A new exhibition at a Kalispell art museum represents a homecoming of sorts for a Blackfeet artist.

Terrance Guardipee’s “Honoring the War Horses of the Blackfeet” opens today at the Hockaday Museum of Art. Guardipee, who now lives outside Seattle, is a member of the Blackfeet Nation originally from Browning who has made a name for himself in recent years for his ledger art. Guardipee creates pictograph-type drawings on ledger paper and other historical documents from Montana. 

While Guardipee’s work is familiar to many in the Flathead Valley and elsewhere in Montana, most of his pieces are in private collections and have been sold at shows and auctions. This is his first opportunity to really showcase his art to a broader audience in Montana, he said.

“I’m excited to do the show,” he said. “I’m excited to show the art and to show the old documents I’ve been collecting from Montana. ... It should be a really, really good show.”

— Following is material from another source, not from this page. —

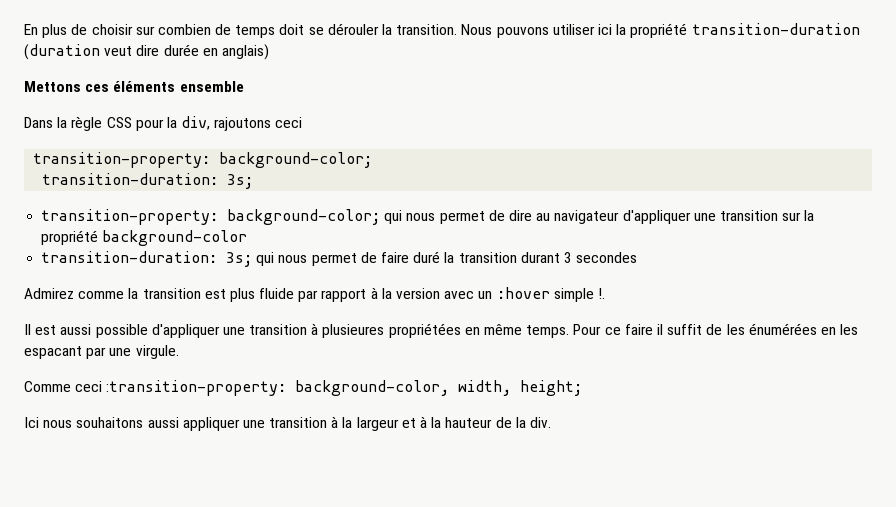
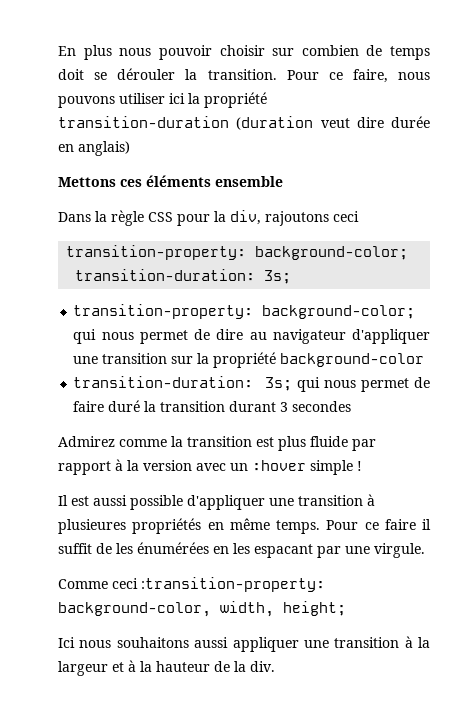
[71,24,88,35] de -> [119,45,212,60] nous pouvoir
[461,24,493,35] Nous -> [286,69,430,83] Pour ce faire, nous
[597,288,605,299] !. -> [357,461,362,471] !
[388,323,461,338] propriétées -> [132,518,202,534] propriétés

The show is based on the war horse of the Blackfeet and based on ledger art that originated among the Plains tribes, Guardipee said.

The original art was painted on buffalo hides and recorded the history of battles the tribes fought. When the buffalo were all but wiped out, the tribes began using whatever was available to record their histories.

“Ledger paper was what was accessible at forts and small settlements and even abandoned structures out on the prairies,” he said.

Guardipee said the history of the art form and of the lifestyle of the war-faring tribes, including his own Blackfeet Nation, appealed to him. In ledger art, Guardipee saw an opportunity to keep the tribes’ histories and stories fresh for new generations.

“I was really attracted to that history, to keeping that alive,” he said.

While many books have been written on the war history of the Blackfeet and other tribes, Guardipee said he thought his art — and his perspective as a tribal member — could bring new dimension to the stories.

One such story is that of Running Eagle, a female Blackfeet warrior for whom a waterfall is named on Glacier National Park’s east side. When her parents died in battles, Running Eagle raised her younger siblings and lived the lifestyle of a warrior. She became a leader of the Crazy Dog society, one of the only women to achieve that status in a male-dominated warrior culture.

“For a long time, she was kind of ignored, I thought,” Guardipee said. “I took it upon myself to bring her back to life and resurrect her story. That’s one of my goals with ledger art.”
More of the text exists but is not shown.